▸ **Problem to solve**: Set down exactly the lines below between the line holding "text-align: right ->" and the line holding "color: #b91c1c ->", inclusive; no other line belongs in the answer.

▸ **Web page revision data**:
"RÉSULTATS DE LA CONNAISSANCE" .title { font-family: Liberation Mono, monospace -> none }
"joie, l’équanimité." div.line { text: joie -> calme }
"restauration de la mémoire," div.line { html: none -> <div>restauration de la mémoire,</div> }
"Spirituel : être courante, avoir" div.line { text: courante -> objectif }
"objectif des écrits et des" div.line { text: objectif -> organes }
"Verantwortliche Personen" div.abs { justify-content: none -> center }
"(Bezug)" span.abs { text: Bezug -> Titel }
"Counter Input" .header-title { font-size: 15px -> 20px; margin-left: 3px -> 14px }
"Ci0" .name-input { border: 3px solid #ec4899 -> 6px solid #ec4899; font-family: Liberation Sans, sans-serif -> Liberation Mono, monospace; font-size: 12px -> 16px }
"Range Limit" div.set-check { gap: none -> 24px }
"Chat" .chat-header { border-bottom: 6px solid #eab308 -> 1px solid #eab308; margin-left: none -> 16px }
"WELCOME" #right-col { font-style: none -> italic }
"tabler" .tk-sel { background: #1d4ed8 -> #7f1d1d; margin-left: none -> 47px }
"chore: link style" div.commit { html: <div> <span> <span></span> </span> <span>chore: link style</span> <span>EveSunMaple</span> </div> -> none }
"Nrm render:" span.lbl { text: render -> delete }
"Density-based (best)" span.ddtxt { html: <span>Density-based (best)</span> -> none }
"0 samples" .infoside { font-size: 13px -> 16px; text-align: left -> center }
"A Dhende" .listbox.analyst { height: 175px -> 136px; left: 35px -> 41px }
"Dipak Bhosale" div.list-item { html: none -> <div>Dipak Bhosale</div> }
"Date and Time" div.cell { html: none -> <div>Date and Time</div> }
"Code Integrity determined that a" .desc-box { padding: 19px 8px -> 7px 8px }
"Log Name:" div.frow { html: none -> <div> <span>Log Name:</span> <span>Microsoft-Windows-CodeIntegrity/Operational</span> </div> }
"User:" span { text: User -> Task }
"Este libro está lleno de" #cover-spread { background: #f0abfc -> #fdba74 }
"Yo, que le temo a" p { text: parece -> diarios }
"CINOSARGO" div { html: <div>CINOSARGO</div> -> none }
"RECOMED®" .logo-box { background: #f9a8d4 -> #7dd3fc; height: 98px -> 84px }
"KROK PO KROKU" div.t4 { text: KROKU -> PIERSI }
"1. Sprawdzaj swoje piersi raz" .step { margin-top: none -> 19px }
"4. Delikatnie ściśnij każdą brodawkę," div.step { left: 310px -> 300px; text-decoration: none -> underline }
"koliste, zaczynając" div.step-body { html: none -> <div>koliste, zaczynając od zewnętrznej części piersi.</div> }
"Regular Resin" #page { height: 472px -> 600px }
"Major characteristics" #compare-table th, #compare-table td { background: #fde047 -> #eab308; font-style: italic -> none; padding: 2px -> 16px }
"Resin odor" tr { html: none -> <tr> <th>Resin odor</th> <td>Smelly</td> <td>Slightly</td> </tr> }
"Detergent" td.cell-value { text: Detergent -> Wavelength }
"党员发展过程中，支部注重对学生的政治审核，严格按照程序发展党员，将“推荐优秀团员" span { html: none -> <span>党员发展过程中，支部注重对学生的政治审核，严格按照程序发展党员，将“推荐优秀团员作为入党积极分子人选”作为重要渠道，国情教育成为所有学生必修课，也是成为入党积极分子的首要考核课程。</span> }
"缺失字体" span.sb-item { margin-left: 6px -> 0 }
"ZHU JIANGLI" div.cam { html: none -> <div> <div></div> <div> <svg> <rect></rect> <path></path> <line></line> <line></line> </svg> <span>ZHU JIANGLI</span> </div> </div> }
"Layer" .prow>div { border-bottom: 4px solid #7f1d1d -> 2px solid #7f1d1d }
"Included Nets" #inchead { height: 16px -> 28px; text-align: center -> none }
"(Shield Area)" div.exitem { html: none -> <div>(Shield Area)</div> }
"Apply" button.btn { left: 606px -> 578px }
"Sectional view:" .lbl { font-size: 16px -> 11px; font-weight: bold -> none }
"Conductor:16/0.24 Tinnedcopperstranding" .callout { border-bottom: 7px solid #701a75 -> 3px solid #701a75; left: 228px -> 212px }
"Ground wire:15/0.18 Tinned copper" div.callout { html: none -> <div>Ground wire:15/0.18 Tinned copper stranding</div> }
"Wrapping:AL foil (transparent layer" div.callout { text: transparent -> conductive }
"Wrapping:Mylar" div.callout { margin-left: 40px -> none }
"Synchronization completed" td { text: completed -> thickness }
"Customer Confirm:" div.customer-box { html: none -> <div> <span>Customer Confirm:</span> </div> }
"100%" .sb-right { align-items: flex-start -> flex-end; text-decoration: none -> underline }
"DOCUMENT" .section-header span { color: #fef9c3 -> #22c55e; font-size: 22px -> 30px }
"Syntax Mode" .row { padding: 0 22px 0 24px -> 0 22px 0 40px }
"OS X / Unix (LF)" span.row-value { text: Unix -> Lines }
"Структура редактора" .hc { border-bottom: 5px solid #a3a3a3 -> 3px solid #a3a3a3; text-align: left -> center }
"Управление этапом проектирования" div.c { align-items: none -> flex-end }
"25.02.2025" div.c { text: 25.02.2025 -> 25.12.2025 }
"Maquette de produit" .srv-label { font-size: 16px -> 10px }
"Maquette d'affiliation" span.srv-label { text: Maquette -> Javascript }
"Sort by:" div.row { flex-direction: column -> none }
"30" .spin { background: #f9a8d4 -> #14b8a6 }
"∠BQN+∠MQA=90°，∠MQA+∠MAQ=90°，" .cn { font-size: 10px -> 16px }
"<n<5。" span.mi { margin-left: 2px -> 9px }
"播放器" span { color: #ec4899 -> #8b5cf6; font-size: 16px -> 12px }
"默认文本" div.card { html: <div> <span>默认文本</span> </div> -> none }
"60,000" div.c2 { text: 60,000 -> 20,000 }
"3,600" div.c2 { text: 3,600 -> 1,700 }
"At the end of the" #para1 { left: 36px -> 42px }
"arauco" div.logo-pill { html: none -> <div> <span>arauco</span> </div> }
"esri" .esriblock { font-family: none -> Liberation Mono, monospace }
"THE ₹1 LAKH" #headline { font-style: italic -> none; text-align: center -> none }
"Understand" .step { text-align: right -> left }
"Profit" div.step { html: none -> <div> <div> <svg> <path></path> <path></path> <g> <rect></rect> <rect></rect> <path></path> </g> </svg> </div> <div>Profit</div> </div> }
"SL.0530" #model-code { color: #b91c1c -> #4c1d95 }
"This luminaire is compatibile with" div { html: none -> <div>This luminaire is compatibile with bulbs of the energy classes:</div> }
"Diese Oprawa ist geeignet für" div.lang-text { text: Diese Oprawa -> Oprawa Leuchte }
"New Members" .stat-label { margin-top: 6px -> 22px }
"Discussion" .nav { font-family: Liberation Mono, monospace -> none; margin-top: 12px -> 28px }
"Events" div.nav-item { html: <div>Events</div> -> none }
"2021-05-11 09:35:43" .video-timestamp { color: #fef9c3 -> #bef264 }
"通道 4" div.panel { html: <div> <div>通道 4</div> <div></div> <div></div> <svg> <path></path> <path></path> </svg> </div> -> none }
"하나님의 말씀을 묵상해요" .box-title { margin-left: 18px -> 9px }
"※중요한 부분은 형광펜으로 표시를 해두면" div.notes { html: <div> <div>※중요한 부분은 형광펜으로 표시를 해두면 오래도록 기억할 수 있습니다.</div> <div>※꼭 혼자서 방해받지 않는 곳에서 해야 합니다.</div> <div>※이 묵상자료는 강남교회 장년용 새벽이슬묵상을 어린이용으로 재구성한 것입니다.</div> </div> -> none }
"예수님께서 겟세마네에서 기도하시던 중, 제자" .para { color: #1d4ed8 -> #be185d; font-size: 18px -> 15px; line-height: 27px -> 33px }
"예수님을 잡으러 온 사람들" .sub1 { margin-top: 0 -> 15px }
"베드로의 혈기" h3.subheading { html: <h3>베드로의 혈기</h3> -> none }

▸ **Exercise solution**:
"Understand" .step { text-align: right -> left }
"Profit" div.step { html: none -> <div> <div> <svg> <path></path> <path></path> <g> <rect></rect> <rect></rect> <path></path> </g> </svg> </div> <div>Profit</div> </div> }
"SL.0530" #model-code { color: #b91c1c -> #4c1d95 }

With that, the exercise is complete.